In the savannah, anthrax almost always infects hoofed grazing mammals, which ingest soil laced with bacterial spores. Although it can spill over into humans, until 2001, there was no record of it afflicting wild primates. Now, we know that the Taï strain hits chimpanzees, as well as other unusual hosts like mongooses and porcupines. It even affects monkeys that spend all their time in the treetops, far away from contaminated soil. “We don’t know how they get infected,” says Leendertz. “How do the spores make it up in the trees?”
Carrion flies may be involved. These insects land on fresh carcasses to feed and lay their eggs. In the process, they take up some of the DNA from those bodies, as well as the local microbes. By capturing these flies, and sequencing the DNA within them, Leendertz’s team is able to take an unorthodox census of the mammals and microbes in an otherwise inaccessible jungle. And they’ve found that between 5 and 12 percent of these flies are infected with the Bcbva strain. Perhaps they shuttle the bacterium between the forest floor and the canopy, contaminating fruit that the monkeys—and chimps—eventually eat.

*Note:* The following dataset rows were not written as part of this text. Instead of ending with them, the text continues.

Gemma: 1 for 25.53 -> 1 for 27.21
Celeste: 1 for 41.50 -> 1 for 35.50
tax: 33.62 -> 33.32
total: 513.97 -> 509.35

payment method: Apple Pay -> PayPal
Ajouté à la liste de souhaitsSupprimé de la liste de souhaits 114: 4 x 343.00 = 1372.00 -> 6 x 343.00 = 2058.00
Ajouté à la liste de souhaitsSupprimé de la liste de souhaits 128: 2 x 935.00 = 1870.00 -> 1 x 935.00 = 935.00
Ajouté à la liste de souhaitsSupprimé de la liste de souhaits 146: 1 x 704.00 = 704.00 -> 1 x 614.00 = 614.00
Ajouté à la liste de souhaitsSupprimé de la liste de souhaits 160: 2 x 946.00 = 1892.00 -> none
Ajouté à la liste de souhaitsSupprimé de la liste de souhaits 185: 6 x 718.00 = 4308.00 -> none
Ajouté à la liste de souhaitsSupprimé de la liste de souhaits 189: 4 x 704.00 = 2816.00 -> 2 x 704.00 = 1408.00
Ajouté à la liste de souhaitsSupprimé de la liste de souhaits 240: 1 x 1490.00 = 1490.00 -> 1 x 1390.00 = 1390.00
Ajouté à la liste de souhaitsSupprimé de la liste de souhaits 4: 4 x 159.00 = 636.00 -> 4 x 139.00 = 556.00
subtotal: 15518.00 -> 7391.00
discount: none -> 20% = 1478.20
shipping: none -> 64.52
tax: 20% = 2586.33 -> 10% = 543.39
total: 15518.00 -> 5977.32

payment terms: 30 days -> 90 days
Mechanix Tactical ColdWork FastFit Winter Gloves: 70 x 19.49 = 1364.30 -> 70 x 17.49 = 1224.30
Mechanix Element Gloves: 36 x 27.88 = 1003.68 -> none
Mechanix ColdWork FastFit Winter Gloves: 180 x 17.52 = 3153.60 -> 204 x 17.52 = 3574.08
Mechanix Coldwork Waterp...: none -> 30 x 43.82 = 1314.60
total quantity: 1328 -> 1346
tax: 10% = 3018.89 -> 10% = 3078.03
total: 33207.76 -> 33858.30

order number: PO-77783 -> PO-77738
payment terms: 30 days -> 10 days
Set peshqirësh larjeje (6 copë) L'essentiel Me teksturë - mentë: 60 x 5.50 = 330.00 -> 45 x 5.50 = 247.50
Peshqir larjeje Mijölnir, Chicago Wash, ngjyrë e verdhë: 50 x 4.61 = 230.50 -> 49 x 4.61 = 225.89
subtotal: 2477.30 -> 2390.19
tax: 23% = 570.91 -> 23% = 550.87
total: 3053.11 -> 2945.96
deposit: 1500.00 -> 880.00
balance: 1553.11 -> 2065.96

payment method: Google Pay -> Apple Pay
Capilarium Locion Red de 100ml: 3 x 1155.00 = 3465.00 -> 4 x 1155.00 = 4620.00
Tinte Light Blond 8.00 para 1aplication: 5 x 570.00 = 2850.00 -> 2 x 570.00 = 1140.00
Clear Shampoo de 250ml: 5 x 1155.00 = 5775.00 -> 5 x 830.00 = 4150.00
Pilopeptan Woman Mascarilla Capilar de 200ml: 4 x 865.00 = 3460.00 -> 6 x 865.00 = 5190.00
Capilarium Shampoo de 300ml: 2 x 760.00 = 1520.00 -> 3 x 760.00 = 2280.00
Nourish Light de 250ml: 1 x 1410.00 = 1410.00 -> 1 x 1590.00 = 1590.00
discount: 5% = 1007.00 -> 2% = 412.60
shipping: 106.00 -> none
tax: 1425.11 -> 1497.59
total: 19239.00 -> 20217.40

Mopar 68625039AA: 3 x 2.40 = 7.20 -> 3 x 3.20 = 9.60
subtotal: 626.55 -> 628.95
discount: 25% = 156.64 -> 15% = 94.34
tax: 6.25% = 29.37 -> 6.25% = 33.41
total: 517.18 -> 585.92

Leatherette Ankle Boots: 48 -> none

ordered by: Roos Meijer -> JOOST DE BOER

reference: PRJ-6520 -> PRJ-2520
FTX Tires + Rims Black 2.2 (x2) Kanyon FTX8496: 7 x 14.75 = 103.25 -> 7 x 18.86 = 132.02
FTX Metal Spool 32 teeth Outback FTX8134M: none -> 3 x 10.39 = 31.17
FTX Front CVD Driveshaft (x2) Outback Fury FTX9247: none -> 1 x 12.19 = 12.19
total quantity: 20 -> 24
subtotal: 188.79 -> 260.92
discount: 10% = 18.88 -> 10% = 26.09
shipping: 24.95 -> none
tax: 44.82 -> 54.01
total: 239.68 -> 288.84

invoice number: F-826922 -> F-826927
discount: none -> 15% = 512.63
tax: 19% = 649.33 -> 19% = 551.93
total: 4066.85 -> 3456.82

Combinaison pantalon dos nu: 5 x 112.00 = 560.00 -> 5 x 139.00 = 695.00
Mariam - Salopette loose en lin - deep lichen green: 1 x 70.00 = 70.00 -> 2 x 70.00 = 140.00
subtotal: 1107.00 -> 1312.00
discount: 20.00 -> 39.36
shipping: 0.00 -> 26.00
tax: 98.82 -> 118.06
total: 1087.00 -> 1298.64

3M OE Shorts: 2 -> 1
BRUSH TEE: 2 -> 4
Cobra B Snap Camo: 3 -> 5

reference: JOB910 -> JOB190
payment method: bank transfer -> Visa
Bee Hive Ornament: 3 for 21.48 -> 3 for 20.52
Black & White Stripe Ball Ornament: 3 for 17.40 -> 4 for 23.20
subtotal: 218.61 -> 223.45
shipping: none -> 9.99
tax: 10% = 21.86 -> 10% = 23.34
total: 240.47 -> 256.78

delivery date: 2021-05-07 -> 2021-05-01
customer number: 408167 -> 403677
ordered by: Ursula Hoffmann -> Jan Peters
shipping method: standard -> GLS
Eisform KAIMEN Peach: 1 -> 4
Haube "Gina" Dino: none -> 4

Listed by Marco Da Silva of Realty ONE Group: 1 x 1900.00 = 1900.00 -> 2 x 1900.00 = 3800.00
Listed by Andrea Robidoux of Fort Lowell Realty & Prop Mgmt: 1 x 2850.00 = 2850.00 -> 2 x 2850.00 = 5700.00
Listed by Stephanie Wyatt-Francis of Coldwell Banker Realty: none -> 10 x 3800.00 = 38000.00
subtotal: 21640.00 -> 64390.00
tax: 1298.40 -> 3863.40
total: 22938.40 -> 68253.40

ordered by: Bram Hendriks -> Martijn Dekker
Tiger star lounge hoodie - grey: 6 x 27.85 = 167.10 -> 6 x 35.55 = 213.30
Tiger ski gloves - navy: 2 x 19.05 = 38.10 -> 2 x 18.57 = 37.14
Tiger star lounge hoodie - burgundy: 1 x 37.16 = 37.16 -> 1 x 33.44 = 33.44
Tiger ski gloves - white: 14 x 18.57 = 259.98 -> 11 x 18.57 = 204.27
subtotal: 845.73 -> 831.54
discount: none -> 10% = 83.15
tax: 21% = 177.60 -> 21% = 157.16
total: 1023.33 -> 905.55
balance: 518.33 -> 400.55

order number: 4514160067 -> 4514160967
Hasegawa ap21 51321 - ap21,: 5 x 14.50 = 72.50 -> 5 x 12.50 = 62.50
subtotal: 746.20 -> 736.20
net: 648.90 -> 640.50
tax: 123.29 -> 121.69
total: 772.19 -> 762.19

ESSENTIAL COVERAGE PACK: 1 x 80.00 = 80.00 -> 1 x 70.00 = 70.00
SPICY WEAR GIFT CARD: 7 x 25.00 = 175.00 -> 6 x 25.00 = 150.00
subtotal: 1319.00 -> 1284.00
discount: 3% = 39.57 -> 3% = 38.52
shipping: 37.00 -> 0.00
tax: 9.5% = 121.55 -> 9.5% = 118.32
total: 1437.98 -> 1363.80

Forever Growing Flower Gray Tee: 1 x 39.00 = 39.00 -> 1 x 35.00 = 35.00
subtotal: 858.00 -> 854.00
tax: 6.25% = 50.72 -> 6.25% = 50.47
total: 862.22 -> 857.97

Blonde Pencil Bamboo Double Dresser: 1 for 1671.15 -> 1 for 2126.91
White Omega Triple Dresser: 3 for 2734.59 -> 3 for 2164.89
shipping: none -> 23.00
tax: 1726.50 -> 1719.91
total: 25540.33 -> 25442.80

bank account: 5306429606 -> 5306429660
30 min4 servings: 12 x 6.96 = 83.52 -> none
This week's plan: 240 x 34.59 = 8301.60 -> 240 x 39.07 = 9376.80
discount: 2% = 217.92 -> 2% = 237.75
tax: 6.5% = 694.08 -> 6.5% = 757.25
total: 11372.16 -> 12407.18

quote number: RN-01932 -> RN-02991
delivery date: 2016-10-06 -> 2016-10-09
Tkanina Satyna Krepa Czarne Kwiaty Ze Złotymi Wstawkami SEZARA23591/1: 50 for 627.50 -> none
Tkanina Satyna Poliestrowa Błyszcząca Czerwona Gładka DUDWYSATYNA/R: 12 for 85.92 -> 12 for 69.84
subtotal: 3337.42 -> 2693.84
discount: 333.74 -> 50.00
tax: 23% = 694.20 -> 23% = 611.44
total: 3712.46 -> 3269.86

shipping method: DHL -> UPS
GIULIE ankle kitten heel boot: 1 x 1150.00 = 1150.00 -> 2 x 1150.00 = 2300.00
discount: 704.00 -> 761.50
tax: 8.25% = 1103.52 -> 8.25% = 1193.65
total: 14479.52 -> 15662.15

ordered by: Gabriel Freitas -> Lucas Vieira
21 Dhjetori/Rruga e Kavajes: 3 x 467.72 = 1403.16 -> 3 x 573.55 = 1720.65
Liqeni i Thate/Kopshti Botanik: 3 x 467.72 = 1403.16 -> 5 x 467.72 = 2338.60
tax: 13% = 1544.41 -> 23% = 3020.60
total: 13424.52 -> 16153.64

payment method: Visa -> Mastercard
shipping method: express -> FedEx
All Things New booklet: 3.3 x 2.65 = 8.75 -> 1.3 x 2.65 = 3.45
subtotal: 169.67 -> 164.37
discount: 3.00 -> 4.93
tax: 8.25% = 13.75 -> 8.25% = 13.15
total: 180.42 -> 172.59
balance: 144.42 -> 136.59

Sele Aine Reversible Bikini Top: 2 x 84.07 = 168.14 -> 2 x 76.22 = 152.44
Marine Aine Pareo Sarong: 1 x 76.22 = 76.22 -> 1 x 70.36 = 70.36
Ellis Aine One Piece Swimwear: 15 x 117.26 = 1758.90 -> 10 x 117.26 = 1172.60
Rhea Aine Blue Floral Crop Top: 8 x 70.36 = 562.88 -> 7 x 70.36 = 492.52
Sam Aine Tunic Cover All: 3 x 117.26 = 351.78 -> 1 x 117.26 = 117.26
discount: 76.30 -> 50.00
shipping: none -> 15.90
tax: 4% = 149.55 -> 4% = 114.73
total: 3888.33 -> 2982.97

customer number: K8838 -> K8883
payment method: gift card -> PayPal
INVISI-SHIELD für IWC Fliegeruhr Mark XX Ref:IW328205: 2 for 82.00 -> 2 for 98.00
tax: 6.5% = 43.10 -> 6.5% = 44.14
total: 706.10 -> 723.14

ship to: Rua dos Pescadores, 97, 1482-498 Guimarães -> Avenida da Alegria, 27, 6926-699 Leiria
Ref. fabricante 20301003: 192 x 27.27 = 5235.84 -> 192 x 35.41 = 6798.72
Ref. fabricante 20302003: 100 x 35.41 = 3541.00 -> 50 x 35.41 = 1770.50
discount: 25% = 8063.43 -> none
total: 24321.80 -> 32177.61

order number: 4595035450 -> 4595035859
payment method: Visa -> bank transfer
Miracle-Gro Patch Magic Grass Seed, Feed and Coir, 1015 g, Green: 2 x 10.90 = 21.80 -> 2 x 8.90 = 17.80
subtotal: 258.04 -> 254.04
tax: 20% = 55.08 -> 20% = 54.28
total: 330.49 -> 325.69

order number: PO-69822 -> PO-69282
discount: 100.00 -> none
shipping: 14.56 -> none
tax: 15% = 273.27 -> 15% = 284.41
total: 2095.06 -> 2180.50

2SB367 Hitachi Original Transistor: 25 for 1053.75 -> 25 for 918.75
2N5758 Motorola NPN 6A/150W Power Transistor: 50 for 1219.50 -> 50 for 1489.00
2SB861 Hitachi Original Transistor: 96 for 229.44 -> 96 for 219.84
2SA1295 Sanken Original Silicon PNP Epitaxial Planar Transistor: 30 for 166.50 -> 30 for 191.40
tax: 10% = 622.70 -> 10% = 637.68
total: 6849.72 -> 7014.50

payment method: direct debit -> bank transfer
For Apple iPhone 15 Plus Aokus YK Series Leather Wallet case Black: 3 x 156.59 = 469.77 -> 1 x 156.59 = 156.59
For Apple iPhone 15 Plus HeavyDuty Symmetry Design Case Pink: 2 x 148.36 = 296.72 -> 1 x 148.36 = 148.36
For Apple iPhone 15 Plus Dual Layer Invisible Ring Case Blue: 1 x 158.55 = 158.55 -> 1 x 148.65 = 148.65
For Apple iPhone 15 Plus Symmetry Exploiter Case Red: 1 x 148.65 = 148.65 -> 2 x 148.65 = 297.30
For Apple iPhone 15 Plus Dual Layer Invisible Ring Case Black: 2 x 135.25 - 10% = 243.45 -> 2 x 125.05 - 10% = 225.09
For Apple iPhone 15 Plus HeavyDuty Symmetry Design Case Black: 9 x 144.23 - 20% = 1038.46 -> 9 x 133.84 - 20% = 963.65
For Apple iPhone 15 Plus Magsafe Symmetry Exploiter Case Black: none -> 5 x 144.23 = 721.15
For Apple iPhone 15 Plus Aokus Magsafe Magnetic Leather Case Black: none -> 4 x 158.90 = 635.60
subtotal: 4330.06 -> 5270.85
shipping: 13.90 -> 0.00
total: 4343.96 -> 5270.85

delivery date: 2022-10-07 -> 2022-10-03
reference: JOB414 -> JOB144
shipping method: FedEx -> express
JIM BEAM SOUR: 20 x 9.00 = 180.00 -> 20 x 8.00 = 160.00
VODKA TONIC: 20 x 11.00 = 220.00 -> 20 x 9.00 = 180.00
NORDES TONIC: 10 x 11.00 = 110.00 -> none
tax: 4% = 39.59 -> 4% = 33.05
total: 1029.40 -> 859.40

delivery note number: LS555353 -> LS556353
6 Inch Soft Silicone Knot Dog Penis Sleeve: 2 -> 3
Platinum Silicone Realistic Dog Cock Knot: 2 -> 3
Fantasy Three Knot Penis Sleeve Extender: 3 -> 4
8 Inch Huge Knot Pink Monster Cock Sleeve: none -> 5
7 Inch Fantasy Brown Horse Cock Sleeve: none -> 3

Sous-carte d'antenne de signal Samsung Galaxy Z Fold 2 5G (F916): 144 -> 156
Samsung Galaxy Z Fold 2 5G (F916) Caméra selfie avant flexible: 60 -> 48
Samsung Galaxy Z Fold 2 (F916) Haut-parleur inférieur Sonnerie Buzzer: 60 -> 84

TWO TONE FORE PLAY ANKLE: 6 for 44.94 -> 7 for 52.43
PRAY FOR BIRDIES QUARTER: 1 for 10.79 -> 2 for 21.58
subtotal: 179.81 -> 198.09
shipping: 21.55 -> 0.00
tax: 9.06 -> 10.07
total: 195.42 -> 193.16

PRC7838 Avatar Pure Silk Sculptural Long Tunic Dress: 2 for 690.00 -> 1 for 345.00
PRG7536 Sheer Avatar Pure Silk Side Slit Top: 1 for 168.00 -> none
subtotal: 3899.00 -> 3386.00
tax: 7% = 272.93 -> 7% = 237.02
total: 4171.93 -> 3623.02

Anthrax doesn’t pass between animals, so infected individuals have to pick up the spores from some other source. As Leendertz says, “If I’m sick, you won’t get it from me unless you eat me when I’m dead.” But the people of the Taï forest do eat a lot of bushmeat. Could they pick up anthrax infections in the process? No one knows. “In these rural areas, no one really knows what people die of. In reports, it always says things like malaria or cholera, but these are not properly diagnosed,” says Leendertz. “We have stories of people finding dead animals in the forest, eating them, and dying. But we can’t link those to anthrax yet.” He and his team are now working with local hospitals to test for the bacteria in the blood of patients.
“This study is all the more pertinent because the western subspecies of chimpanzees [the one that lives in Taï] is now listed as critically endangered,” says Tatyana Humle, from the University of Kent. This isn’t the only example where disease epidemics are threatening great apes. In the Congo basin, Ebola has killed thousands of gorillas. And in Taï, anthrax is a serious threat.
Based on the birth and death rates of chimps, and how often they reproduce, the team calculated that there’s an 89 percent chance that anthrax will eliminate the entire Taï population within 150 years—and that’s if nothing else goes wrong. If poaching increases, or other diseases enter the fray, the sand will drain from the hourglass even faster. “These calculations are very conservative,” says Leendertz. “It looks bad for them. We’re trying to protect them and we did vaccinations but are still testing if they worked.”
The only spot of good news is that Bcbva doesn’t seem to be active in other parts of Africa. “We can’t say that a similar special situation doesn’t exist somewhere else,” says Leendertz, “but it doesn’t seem like a general problem for chimps. There’s something special about Taï.”